Test Provider Connection
POST /api/providers/{name}/test
Sends a minimal test request to verify the provider is reachable and the API key is valid.
Channel Commands
Two chat commands are available in any channel for inspecting models and providers:
/models
Lists all available models with their tier, provider, and context window.
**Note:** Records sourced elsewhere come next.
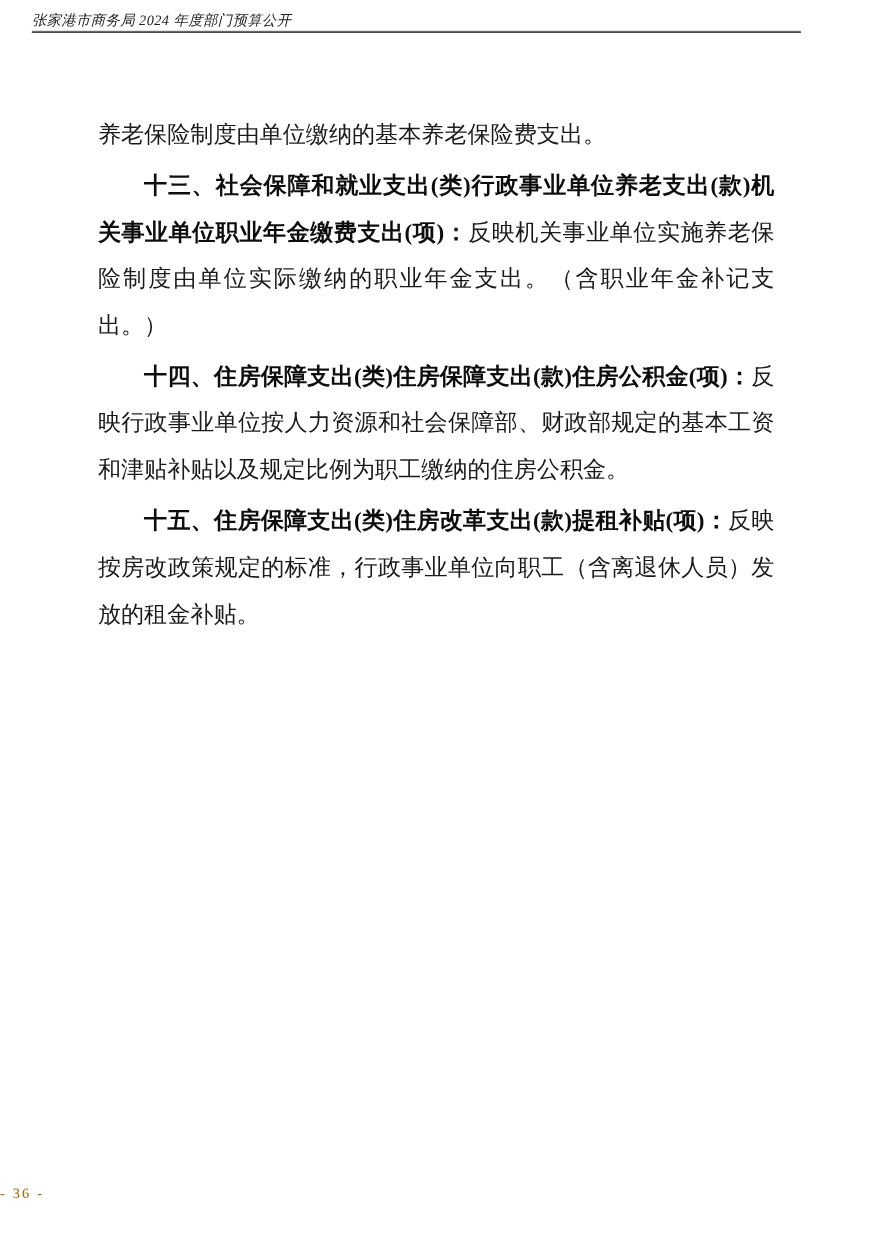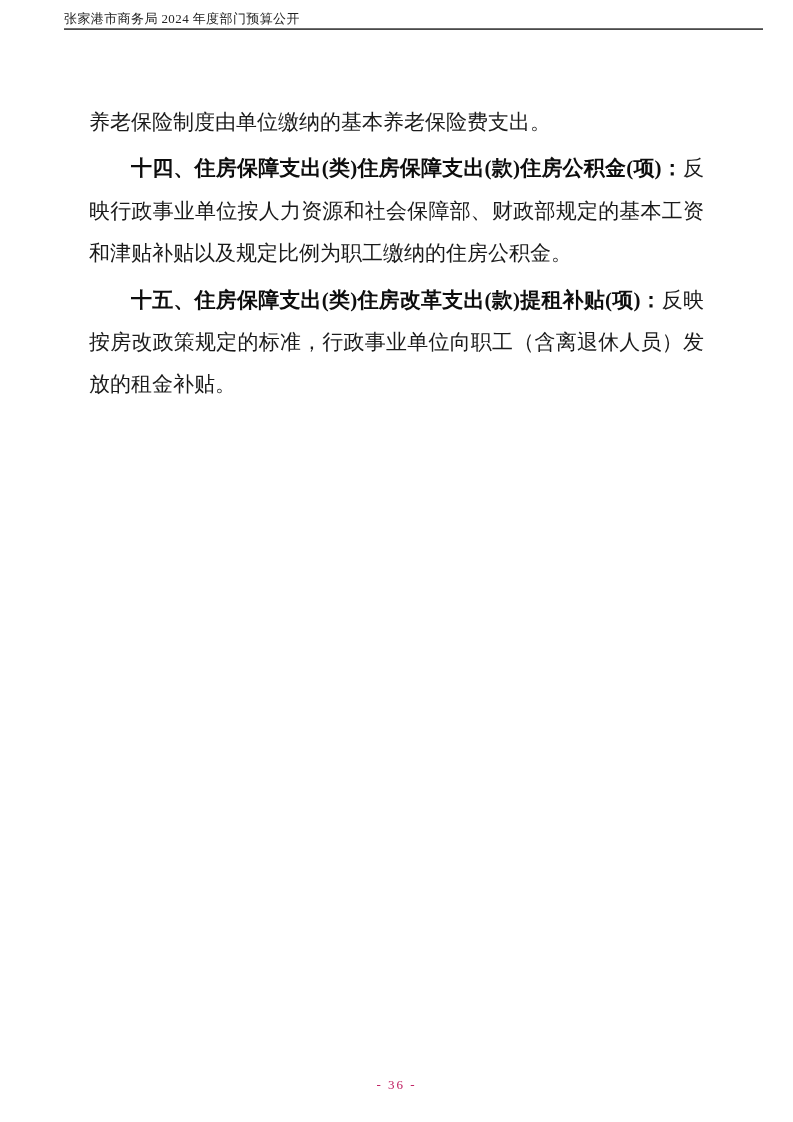--- a/index.html
+++ b/index.html
@@ -11,23 +11,24 @@
       position: relative;
       width: 793px;
       height: 1122px;
       background: #ffffff;
       overflow: hidden;
       font-family: "Liberation Serif", "DejaVu Serif", serif;
       color: #111111;
     }
     .header {
       position: absolute;
-      left: 64px;
+      left: 29px;
       top: 11px;
       width: 699px;
+      font-style: italic;
     }
     .header-title {
       font-size: 13px;
       line-height: 16px;
       color: #222222;
       letter-spacing: 0.4px;
       white-space: nowrap;
     }
     .header-rule {
       margin-top: 1px;
@@ -56,43 +57,46 @@
     }
     .lead {
       font-weight: bold;
       color: #0d0d0d;
     }
     .footer {
       position: absolute;
       left: 0;
       right: 0;
       top: 1077px;
-      text-align: center;
+      text-align: left;
       font-size: 13px;
       line-height: 16px;
-      color: #be185d;
+      color: #a16207;
       letter-spacing: 2px;
     }
   </style>
 </head>
 <body>
 
 <div class="page">
 
   <div class="header">
     <div class="header-title">张家港市商务局 2024 年度部门预算公开</div>
     <div class="header-rule"></div>
   </div>
 
   <div class="content">
 
     <p>
       <span class="lead"></span><span>养老保险制度由单位缴纳的基本养老保险费支出。</span>
     </p>
 
+    <p class="indent">
+      <span class="lead">十三、社会保障和就业支出(类)行政事业单位养老支出(款)机关事业单位职业年金缴费支出(项)：</span><span>反映机关事业单位实施养老保险制度由单位实际缴纳的职业年金支出。（含职业年金补记支出。）</span>
+    </p>
 
     <p class="indent">
       <span class="lead">十四、住房保障支出(类)住房保障支出(款)住房公积金(项)：</span><span>反映行政事业单位按人力资源和社会保障部、财政部规定的基本工资和津贴补贴以及规定比例为职工缴纳的住房公积金。</span>
     </p>
 
     <p class="indent">
       <span class="lead">十五、住房保障支出(类)住房改革支出(款)提租补贴(项)：</span><span>反映按房改政策规定的标准，行政事业单位向职工（含离退休人员）发放的租金补贴。</span>
     </p>
 
   </div>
Only shows models from providers that have authentication configured (or do not require it).
/models
Example output:
Available models (12):
Frontier:
claude-opus-4-20250514 (Anthropic) — 200K ctx
gemini-2.5-pro (Google Gemini) — 1M ctx
Smart:
claude-sonnet-4-20250514 (Anthropic) — 200K ctx
gemini-2.5-flash (Google Gemini) — 1M ctx
deepseek-chat (DeepSeek) — 64K ctx
Balanced:
llama-3.3-70b-versatile (Groq) — 128K ctx
Fast:
claude-haiku-4-5-20251001 (Anthropic) — 200K ctx
gemini-2.0-flash (Google Gemini) — 1M ctx
Local:
llama3.2 (Ollama) — 128K ctx
/providers
Lists all 49 providers with their authentication status.
/providers
Example output:
LLM Providers (49):
Anthropic ANTHROPIC_API_KEY Configured 3 models
OpenAI OPENAI_API_KEY Missing 6 models
Google Gemini GEMINI_API_KEY Configured 3 models
DeepSeek DEEPSEEK_API_KEY Missing 2 models
Groq GROQ_API_KEY Configured 4 models
Ollama (no key needed) Ready 3 models
vLLM (no key needed) Ready 1 model
LM Studio (no key needed) Ready 1 model
...
Environment Variables Summary
Quick reference for all provider environment variables:
| Provider | Env Var | Required |
|---|---|---|
| Anthropic | ANTHROPIC_API_KEY | Yes |
| OpenAI | OPENAI_API_KEY | Yes |
| Google Gemini | GEMINI_API_KEY or GOOGLE_API_KEY | Yes |
| DeepSeek | DEEPSEEK_API_KEY | Yes |
| Groq | GROQ_API_KEY | Yes |
| OpenRouter | OPENROUTER_API_KEY | Yes |
| Mistral AI | MISTRAL_API_KEY | Yes |
| Together AI | TOGETHER_API_KEY | Yes |
| Fireworks AI | FIREWORKS_API_KEY | Yes |
| Ollama | OLLAMA_API_KEY | No |
| vLLM | VLLM_API_KEY | No |
| LM Studio | LMSTUDIO_API_KEY | No |
| Perplexity AI | PERPLEXITY_API_KEY | Yes |
| Cohere | COHERE_API_KEY | Yes |
| AI21 Labs | AI21_API_KEY | Yes |
| Cerebras | CEREBRAS_API_KEY | Yes |
| SambaNova | SAMBANOVA_API_KEY | Yes |
| Hugging Face | HF_API_KEY | Yes |
| xAI | XAI_API_KEY | Yes |
| Replicate | REPLICATE_API_TOKEN | Yes |
| Claude Code | ANTHROPIC_API_KEY | Yes |
| NVIDIA NIM | NVIDIA_API_KEY | Yes |
| Voyage AI | VOYAGE_API_KEY | Yes |
| Anyscale | ANYSCALE_API_KEY | Yes |
| DeepInfra | DEEPINFRA_API_KEY | Yes |
| Azure OpenAI | AZURE_OPENAI_API_KEY, AZURE_OPENAI_ENDPOINT | Yes |
| Amazon Bedrock | AWS_ACCESS_KEY_ID, AWS_SECRET_ACCESS_KEY, AWS_REGION | Yes |
| Google Vertex AI | GOOGLE_APPLICATION_CREDENTIALS, VERTEX_PROJECT, VERTEX_LOCATION | Yes |
Security Notes
- All API keys are stored as
Zeroizing<String>-- the key material is automatically overwritten with zeros when the value is dropped from memory. - Auth detection (
detect_auth()) only checksstd::env::var()for presence -- it never reads or logs the actual secret value. - Provider API keys set via the REST API (
POST /api/providers/{name}/key) follow the same zeroization policy. - The health endpoint (
/api/health) never exposes provider auth status or API keys. Detailed info is behind/api/health/detailwhich requires authentication. - All
DriverConfigandKernelConfigstructs implementDebugwith secret redaction -- API keys are printed as"***"in logs.